Presidential Spokesman Salvador Panelo said the inflation drop was “positive news” since it was the lowest since June 2018, which had a rate of 5.2 percent and credited the President’s action plan, including boosting supply of agricultural products which helped temper the high inflation.
“The Palace attributes this primarily to the President’s comprehension of the dynamics of Philippine economy and his corresponding actions of providing remedies to draw to a close the unease of the ordinary consumer,” he said.
“We look back on the Chief Executive’s issuance of Administrative Order No. 13 which streamlined procedures on the importation of agricultural products such as rice, as well as Memorandum Order Nos. 26, 27, and 28 which helped stabilize the prices of agriculture and fishery products at reasonable levels and maintained their sufficient supply in our markets,” Panelo said.
“The President and this Administration will not fall into complacency in balancing the country’s overall economic progress and alleviation of our people’s distress to inflation,” he said.
“Filipinos can expect that we will remain vigilant as we continue to monitor the prices of basic goods and commodities, and implement measures to further ease the burden of our countrymen,” he added.
Reacting to the news, Sen. Juan Edgardo Angara told reporters in a text message that “the slowing of inflation is welcome relief for the public after months of increasing prices. But government must not let down its guard in monitoring unscrupulous sales practices and overpricing of food, gas, diesel and other basic commodities.”
Sen. Joseph Victor Ejercito echoed Angara’s observation. “That is good news. At medyo dahan-dahan ng naka adjust ang lahat (Slowly the others are adjusting),” Ejercito said.
“That’s why we hope the government suspends the implementation of the second round of excise taxes on fuel),” he added.
Food and alcohol
Data from the PSA showed slowdown of inflation in December was mainly driven by the slower price increases in food and non-alcoholic beverages at 6.7 percent and transport at 4.0 percent.
Last month, prices of alcoholic beverages and tobacco jumped 21.7 percent year-on-year; housing, water, electricity, gas and other fuels at 4.1 percent; furnishing, household equipment and routine maintenance of the house at 3.8 percent; and restaurant and miscellaneous goods and services at 4.3 percent.
On the other hand, higher price mark-ups were noted last month in clothing and footwear at 2.8 percent while health at 4.8 percent.
In Metro Manila, inflation further slowed down to 4.8 percent in December from 5.6 percent in November, but still quicker than the 4.2 percent registered in the month in 2017.
Meanwhile, in areas outside Metro Manila, inflation also continued to move at a slower pace of 5.3 percent from 6.2 percent in the previous month and in December 2017, 2.5 percent.
In a joint statement by the National Economic and Development Authority (NEDA), Department of Finance (DOF) and Department of Budget and Management (DBM), the economic team noted that the slower inflation signified that the administration’s mitigating measures are already in force and broadly effective.
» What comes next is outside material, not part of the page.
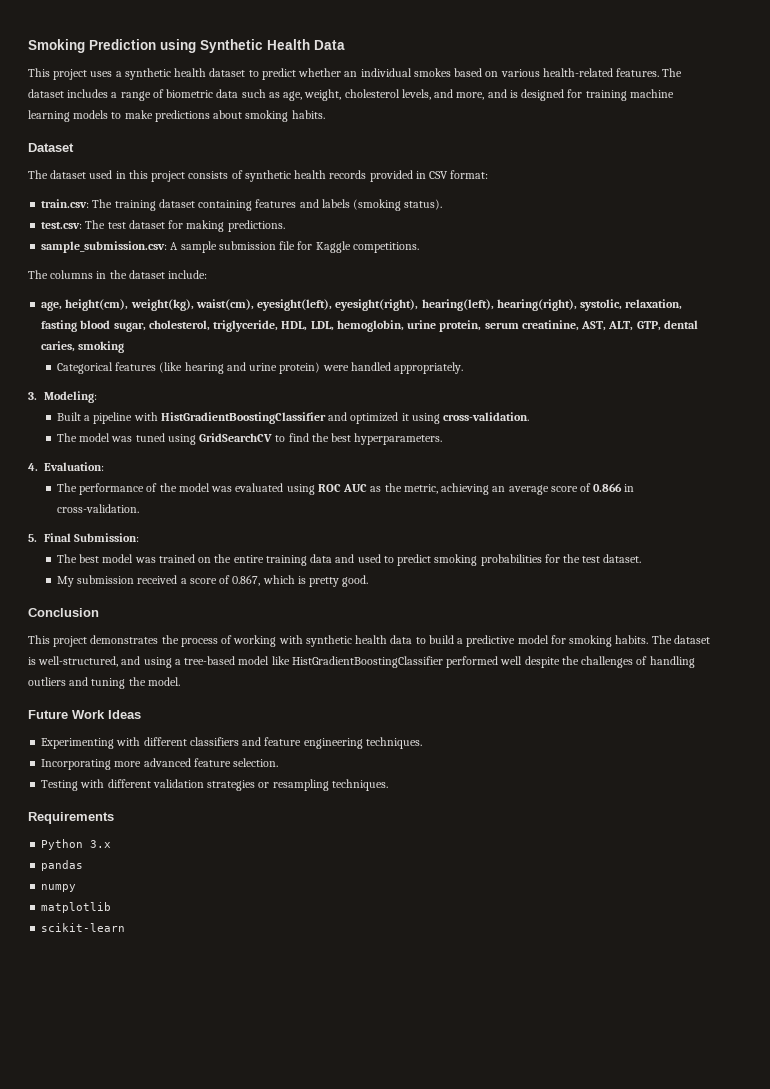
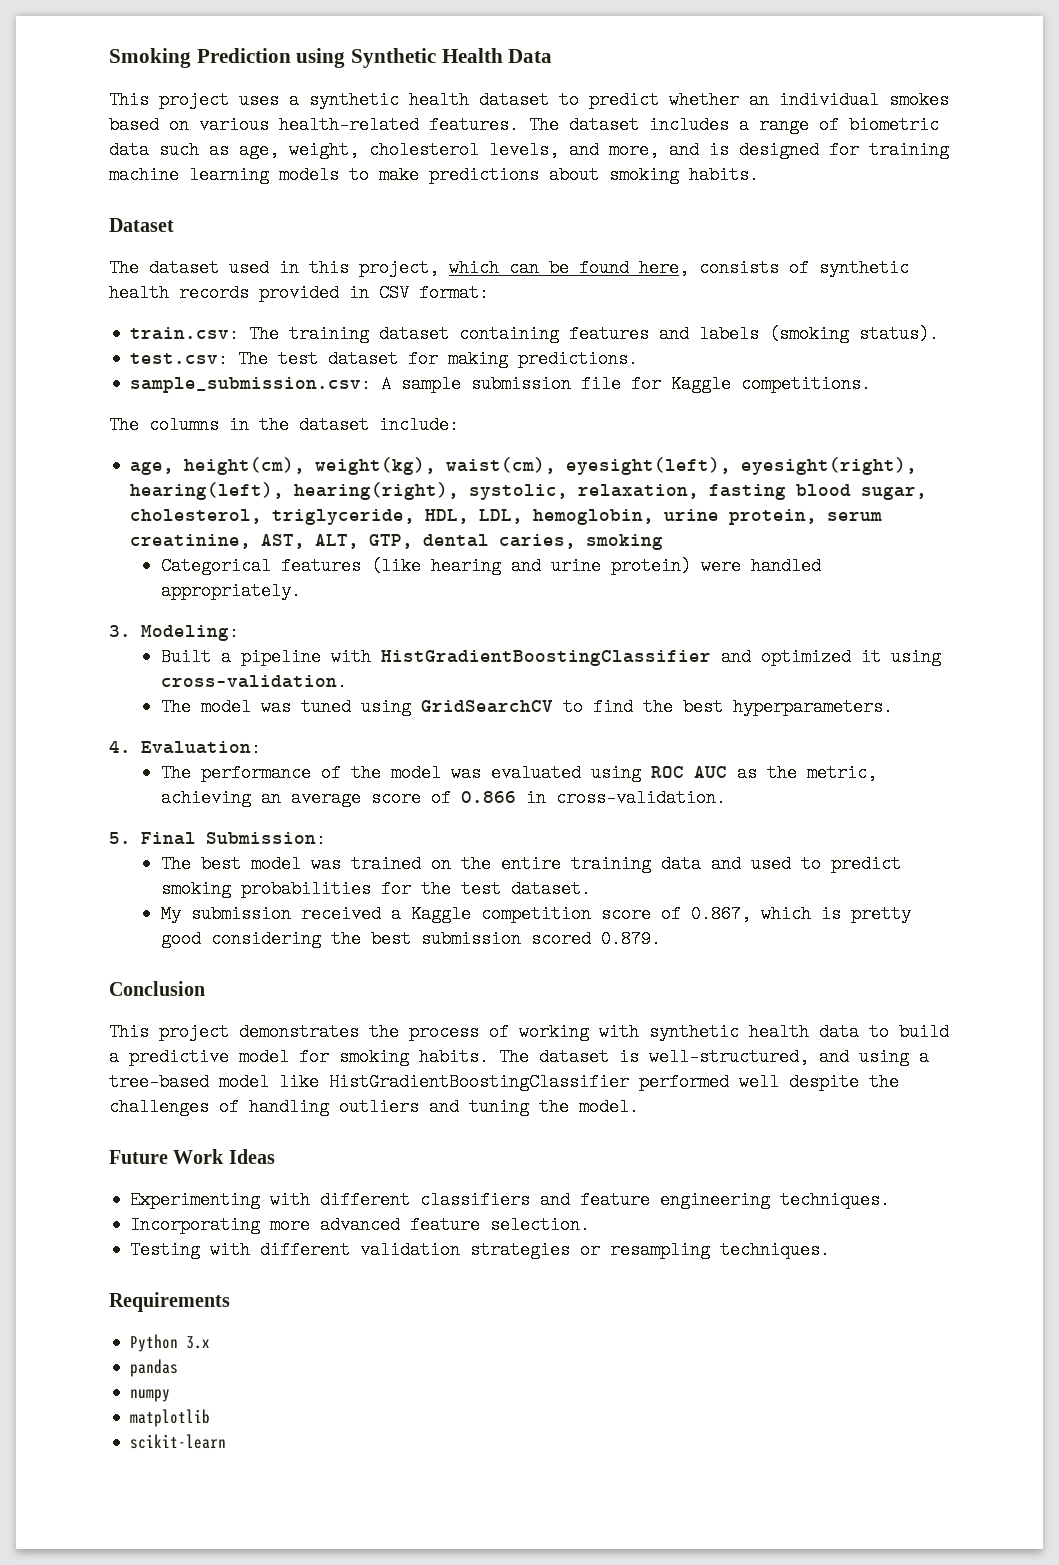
- The dataset used in this project consists of synthetic health records provided in CSV format:
+ The dataset used in this project, which can be found here, consists of synthetic health records provided in CSV format:
- My submission received a score of 0.867, which is pretty good.
+ My submission received a Kaggle competition score of 0.867, which is pretty good considering the best submission scored 0.879.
“The rate of price increases has remained manageable, giving the country adequate elbow room to sustain its economic growth and reach its development goals,” the statement read.
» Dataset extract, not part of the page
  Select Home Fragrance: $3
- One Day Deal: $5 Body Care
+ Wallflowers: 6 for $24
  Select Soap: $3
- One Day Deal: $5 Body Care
“Still, we understand that the faster inflation particularly in the middle of 2018 had affected many Filipinos, most especially those in the disadvantaged sectors. For this very reason, the economic team took swift and decisive measures to tame inflation as directed by the President,” it added.
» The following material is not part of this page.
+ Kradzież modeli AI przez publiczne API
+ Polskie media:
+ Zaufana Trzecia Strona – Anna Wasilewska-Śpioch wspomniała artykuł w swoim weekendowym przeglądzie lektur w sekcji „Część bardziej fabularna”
“Nonetheless, we continue to exert all efforts to bring inflation within the government’s target range of 2 to 4 percent, and ensure price stability all year round,” the economic team said.
The Duterte administration’s economic team is composed of Budget Secretary Benjamin E. Diokno, Finance Secretary Carlos G. Dominguez III and Socioeconomic Planning Secretary Ernesto M. Pernia.
“While we can say that the worst seems over given the signs of easing price pressures, we continue to be vigilant of possible risks,” they said.
For 2019, the government expects rice prices to decline by as much as P7.00 per kilo following the signing of the Rice Tariffication bill.
“As we welcome 2019, we assure the general public that our dedication and commitment to our collective long-term vision of a good life for all remain undiminished,” the three Cabinet officials said. (with reports from Genalyn D. Kabiling and Hannah L. Torregoza)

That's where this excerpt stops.